12. On conjoint reading of both the sections under which the accused are

charged i.e. 306, 498A RPC, it emerges that accused should have done

some active suggestion or support to the commission of offence. The

word 'instigates' literally means to urge forward, provoke, incite or

encourage doing an act and a person is said to instigate another, when

he actively suggest or stimulate him to act by any means. Legality of

Section 306 RPC is dependent upon the act of abetment for

commission of the suicide. Abetment involves a mental process of

instigating a person or intentionally aiding a person in doing of a

thing. In case of alleged abetment of suicide there must be proof of

direct or indirect acts of incitement to commission of suicide. In cases

like, abetment to suicide founded on the grounds of demand of dowry,

cruelty or mental torture, the evidence of systematic demand of

dowry, cruelty or mental torture or physical assault are required to be

proved by prosecution which it has miserably failed to prove in the

present case.

13. Even if a person would commit suicide because of the torments of an

accused, the accused cannot be said to have abetted the commission of

suicide by the deceased, unless the accused would intend, while

causing torments to the victim/deceased, that he/she should commit

suicide.
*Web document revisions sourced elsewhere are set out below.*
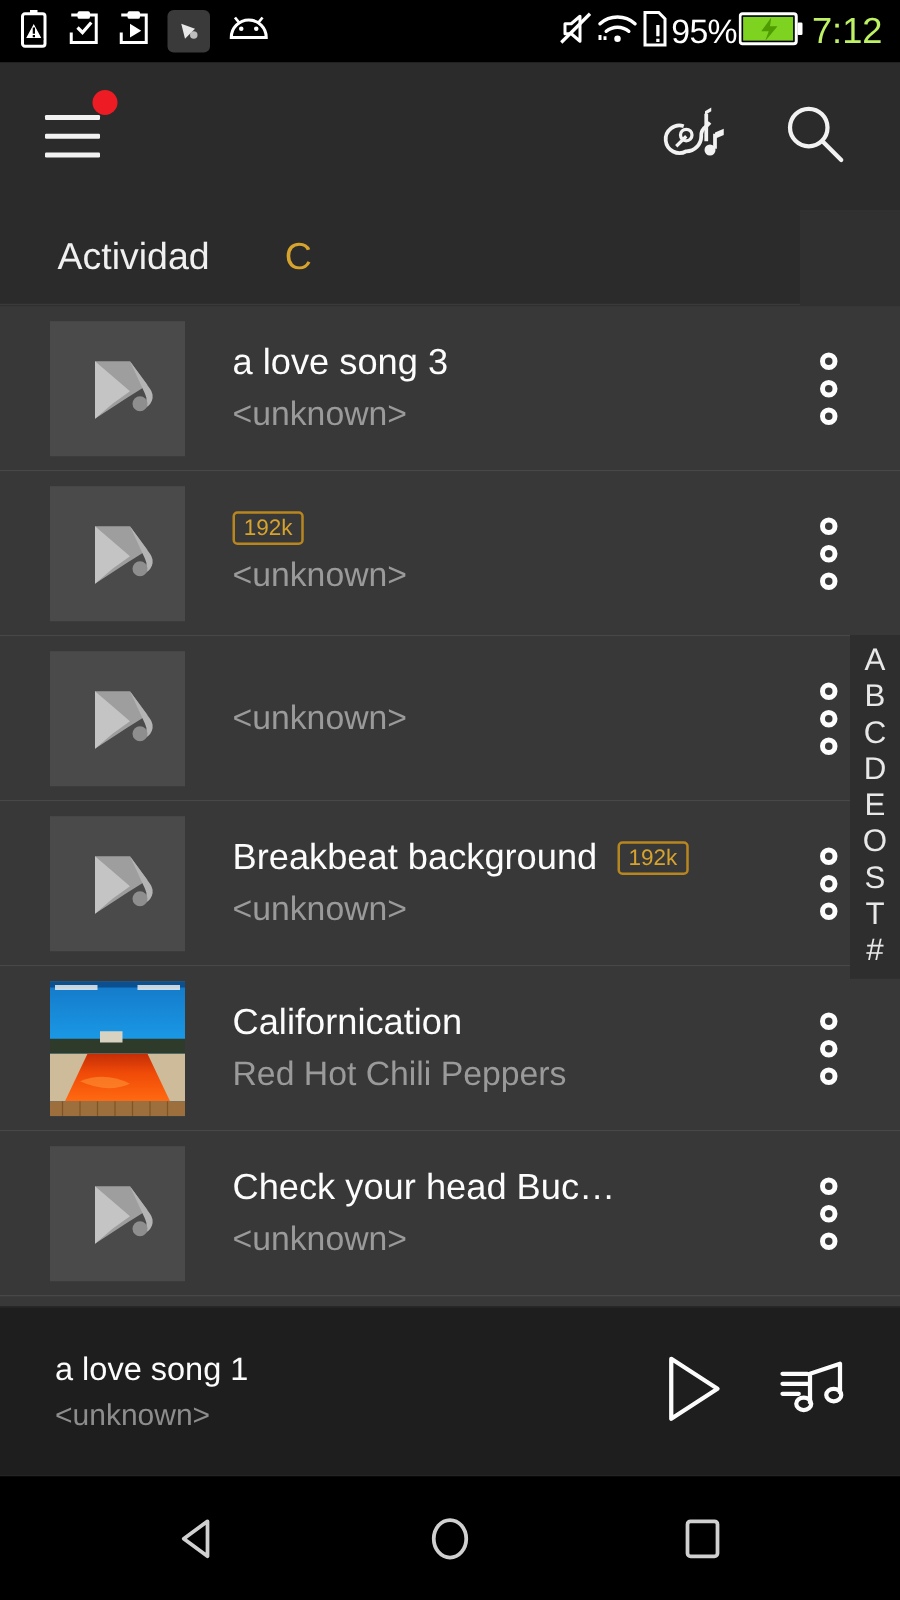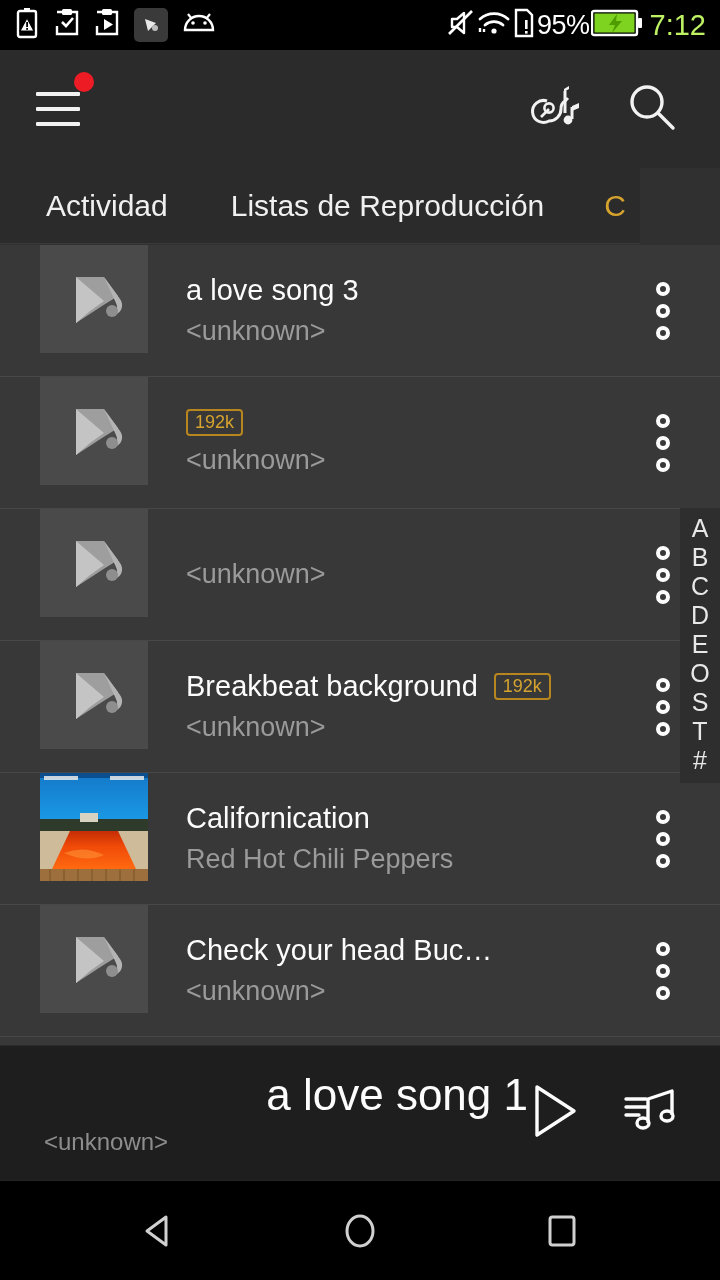"Listas de Reproducción" div.tab { html: <div>Listas de Reproducción</div> -> none }
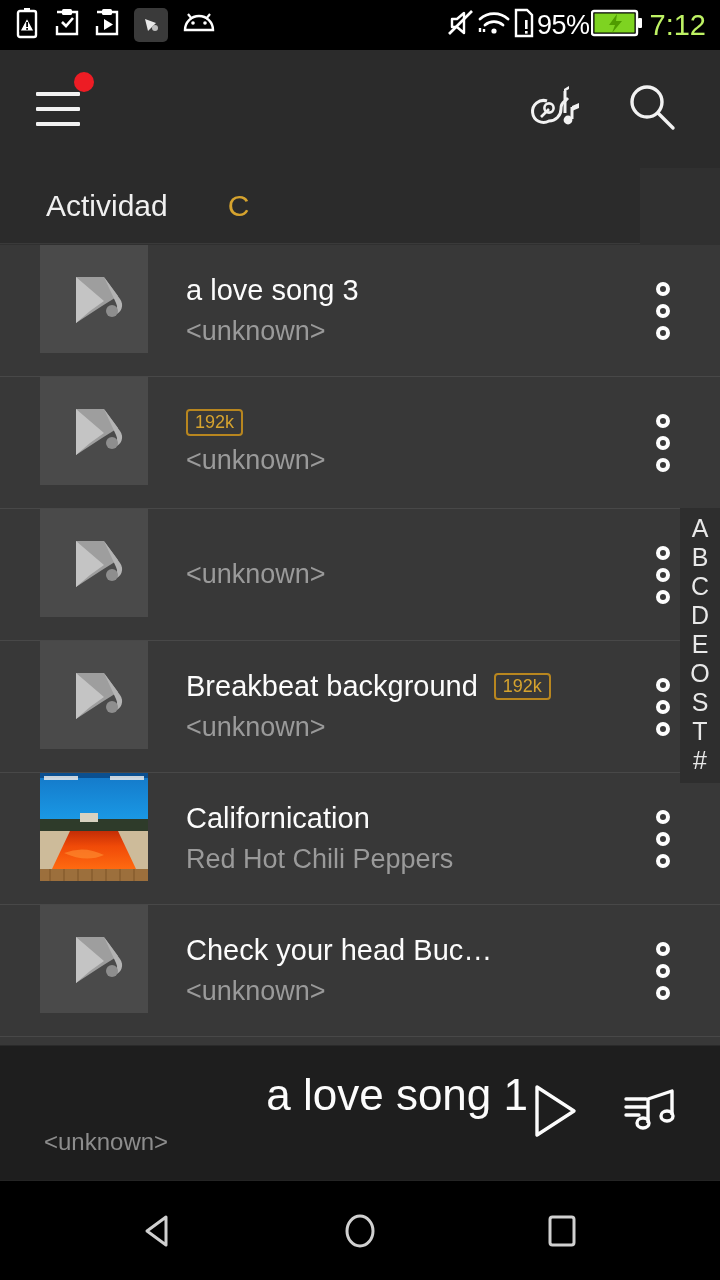"a love song 3" .song-row { align-items: none -> center }
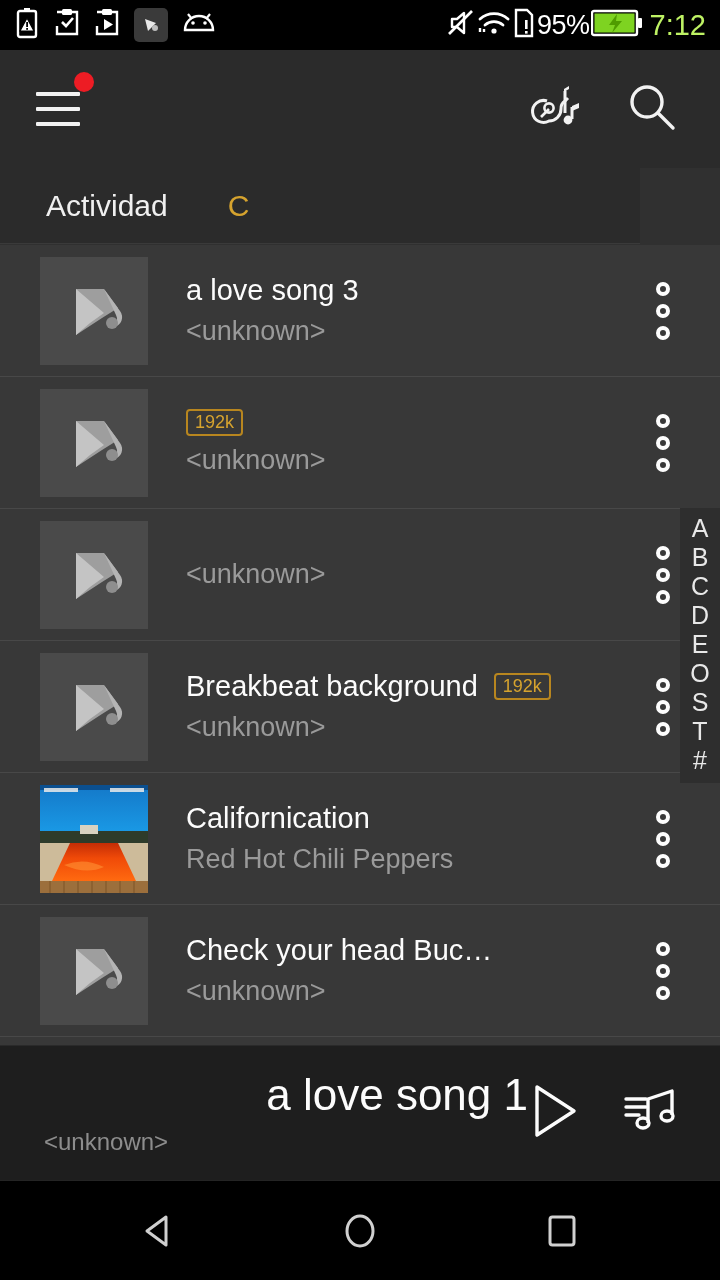"a love song 1" #np-title { font-size: 44px -> 26px; text-align: right -> none }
Even if the rigour of this proposition is diluted, still, the least

that would be required is, that it should be shown that the accused

could reasonably foresee that because of his conduct, the victim was

almost certain or at least quite likely to commit suicide and without

that a person cannot be charged of having abetted the commission of

suicide, even if the suicide has been committed as a result of some of

the acts committed by the accused.

14. In V.N. Ratheesh v. State of Kerala AIR 2006 SC 2667, the Supreme

Court held that there is no embargo on the Appellate Court reviewing

the evidence upon which an order of acquittal is based. Generally, the

order of acquittal shall not be interfered with because the presumption

of innocence of the accused is further strengthened by acquittal. The

Supreme Court said that the golden thread which runs through the web

of administration of justice in criminal cases is that if two views are

possible on the evidence adduced in the case, one pointing to the guilt

of the accused and other to his innocence, the view which is

favourable to the accused should be adopted. The Supreme Court

further said that the paramount consideration of the Court is to ensure

that miscarriage of justice is prevented. A miscarriage of justice which

may arise from acquittal of the guilt is no less than from the

conviction of an innocent. In a case where admissible evidence is

ignored, a duty is cast upon the Appellate Court to re-appreciate the

evidence where the accused has been acquitted, for the purpose of

ascertaining as to whether any of the accused really committed any

offence or not. It was further held that the principle to be followed by

Appellate Court considering the appeal against the judgment of

acquittal is to interfere only when there are compelling and substantial

reasons for doing so. If the impugned judgment is clearly

unreasonable and relevant and convincing materials have been

unjustifiably eliminated in the process, it is a compelling reason for

interference.

15. In Ramesh Babulal Doshi v. State of Gujarat (1996) 9 SCC 225, the

Supreme Court" said that "While sitting in judgment over an acquittal

the appellate court is first required to seek an answer to the question

whether the findings of the trial court are palpably wrong, manifestly

erroneous or demonstrably unsustainable. If the appellate court

answers the above question in the negative, the order of acquittal is

not to be disturbed."

16. We have gone through the entire evidence on record with a view to

find out as to whether the views of the learned Sessions Judge were

perverse or otherwise unsustainable. After going through the same, we

do not find any compelling and substantial reasons to interfere with

the judgment of learned trial Court. It is not a case in which the

judgment may be said to be unreasonable or a case in which relevant

and convincing materials have been eliminated in the process of

appreciation.

17. For the foregoing reasons, we do not find any substance in the appeal.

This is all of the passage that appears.